A questão que devemos abordar, então, não é: dada


uma estrutura estatal específica, como e por que o poder
precisa estabelecer um conhecimento do sexo? Nem a
pergunta: a que domínio geral serviu a preocupação,
evidenciada desde o século XVIII, de produzir
verdadeiros discursos sobre sexo? Nem é: que lei
presidia tanto a regularidade do comportamento sexual
quanto a constituição do que foi dito sobre ele? É antes:
Em um tipo específico de discurso sobre sexo, em uma
forma específica de extorsão da verdade, aparecendo
historicamente e em lugares específicos (em torno do
corpo da criança, a propósito do sexo das mulheres, em
conexão com práticas que restringem os nascimentos e
assim por diante), quais foram as relações de poder
locais mais imediatas no trabalho? Como eles tornaram
possíveis esses tipos de discursos e, inversamente, como
esses discursos foram usados para apoiar as relações de
poder? . . . Em termos gerais: em vez de referir todas as
violências infinitesimais que são exercidas sobre o sexo,
todos os olhares ansiosos que são dirigidos a ele, e todos
os esconderijos cuja descoberta é feita em uma tarefa
impossível, para a forma única de um grande Poder,
devemos imergir a produção em expansão de discursos
sobre sexo no campo das relações de poder múltiplas e
móveis.³⁵

Essa abordagem acabaria com dicotomias tão aparentes


como estado e família, público e privado, trabalho e
sexualidade.

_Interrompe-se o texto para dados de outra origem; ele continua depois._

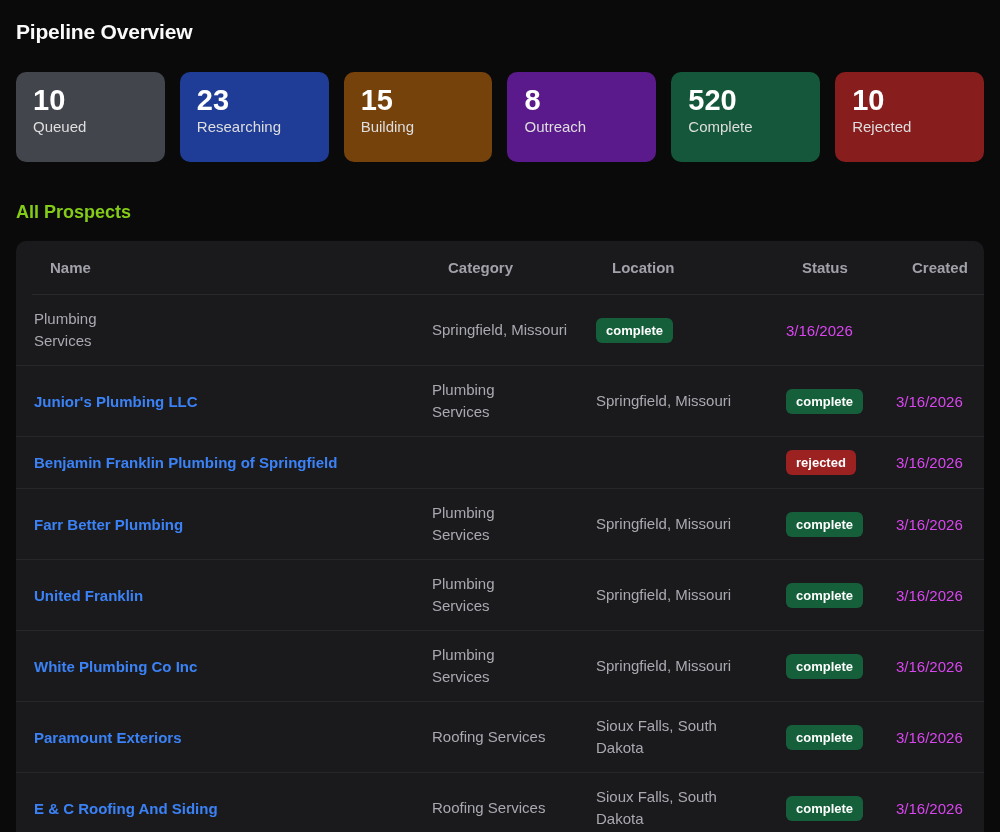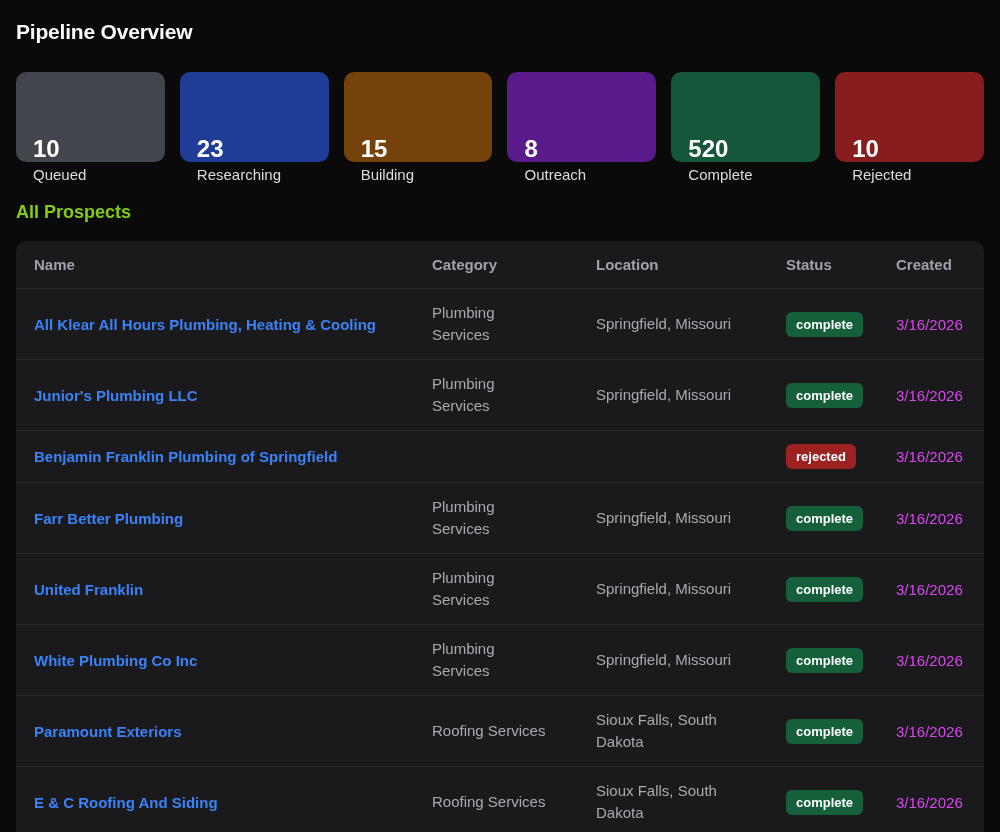--- a/index.html
+++ b/index.html
@@ -26,25 +26,24 @@
     grid-template-columns: repeat(6, 1fr);
     gap: 15px;
     margin-bottom: 40px;
   }
   .stat-card {
     height: 90px;
     border-radius: 10px;
     padding: 13px 17px;
   }
   .stat-value {
-    font-size: 24px;
+    font-size: 29px;
     font-weight: 700;
     color: #ffffff;
     line-height: 31px;
-    margin-top: 48px;
   }
   .stat-label {
     font-size: 15px;
     color: #dededf;
     line-height: 20px;
     margin-top: 1px;
   }
 
   .section-title {
     margin: 0 0 18px 0;
@@ -59,22 +58,23 @@
     border-radius: 10px 10px 0 0;
     overflow: hidden;
   }
   .thead, .trow {
     display: grid;
     grid-template-columns: 398px 164px 190px 110px 1fr;
     padding: 0 18px;
     align-items: center;
   }
   .thead {
-    height: 48px;
+    height: 54px;
     border-bottom: 1px solid #2a2a2e;
+    margin-left: 16px;
   }
   .th {
     font-size: 15px;
     font-weight: 700;
     color: #a1a1aa;
   }
   .trow {
     border-bottom: 1px solid #27272b;
     padding-top: 13px;
     padding-bottom: 13px;
@@ -149,21 +149,20 @@
   <div class="table-card">
     <div class="thead">
       <div class="th">Name</div>
       <div class="th">Category</div>
       <div class="th">Location</div>
       <div class="th">Status</div>
       <div class="th">Created</div>
     </div>
     <div id="tbody">
   <div class="trow">
-    <div class="cell name"><a href="#">All Klear All Hours Plumbing, Heating &amp; Cooling</a></div>
     <div class="cell cat"><span class="wrapbox">Plumbing Services</span></div>
     <div class="cell loc"><span class="wrapbox">Springfield, Missouri</span></div>
     <div class="cell status"><span class="badge" style="background-color: rgb(21, 96, 58);">complete</span></div>
     <div class="cell created">3/16/2026</div>
   </div>
 
   <div class="trow">
     <div class="cell name"><a href="#">Junior's Plumbing LLC</a></div>
     <div class="cell cat"><span class="wrapbox">Plumbing Services</span></div>
     <div class="cell loc"><span class="wrapbox">Springfield, Missouri</span></div>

E colocaria questões sobre as interconexões
entre os reinos da vida e da organização social agora
tratados separadamente uns dos outros. Com essa noção
de política, pode-se oferecer uma crítica da história que a
caracterizou não simplesmente como um registro
incompleto do passado, mas como participante da
produção de conhecimento que legitimou a exclusão ou
subordinação das mulheres.
Gênero e "política" não são, portanto, antitéticos um ao
outro nem à recuperação do sujeito feminino. Definidos
de forma ampla, eles dissolvem as distinções entre público
e privado e evitam discussões sobre as qualidades
separadas e distintas do caráter e experiência das
mulheres. Eles desafiam a precisão das distinções binárias
fixas entre homens e mulheres no passado e no presente, e
expõem a própria natureza política de uma história escrita
nesses termos. Simplesmente afirmar, no entanto, que
gênero é uma questão política não é suficiente. A
realização do potencial radical da história das mulheres
vem na escrita de histórias que se concentram nas
experiências das mulheres e analisam as formas nas quais
política constrói gênero e gênero constrói política. A
história feminista então se torna não o relato de grandes
feitos realizados por mulheres, mas a exposição das
operações muitas vezes silenciosas e ocultas de gênero
que, no entanto, estão presentes e definem as forças na
organização da maioria das sociedades. Com essa
abordagem, a história das mulheres confronta
criticamente a política das histórias existentes e,
inevitavelmente, começa a reescrever a história.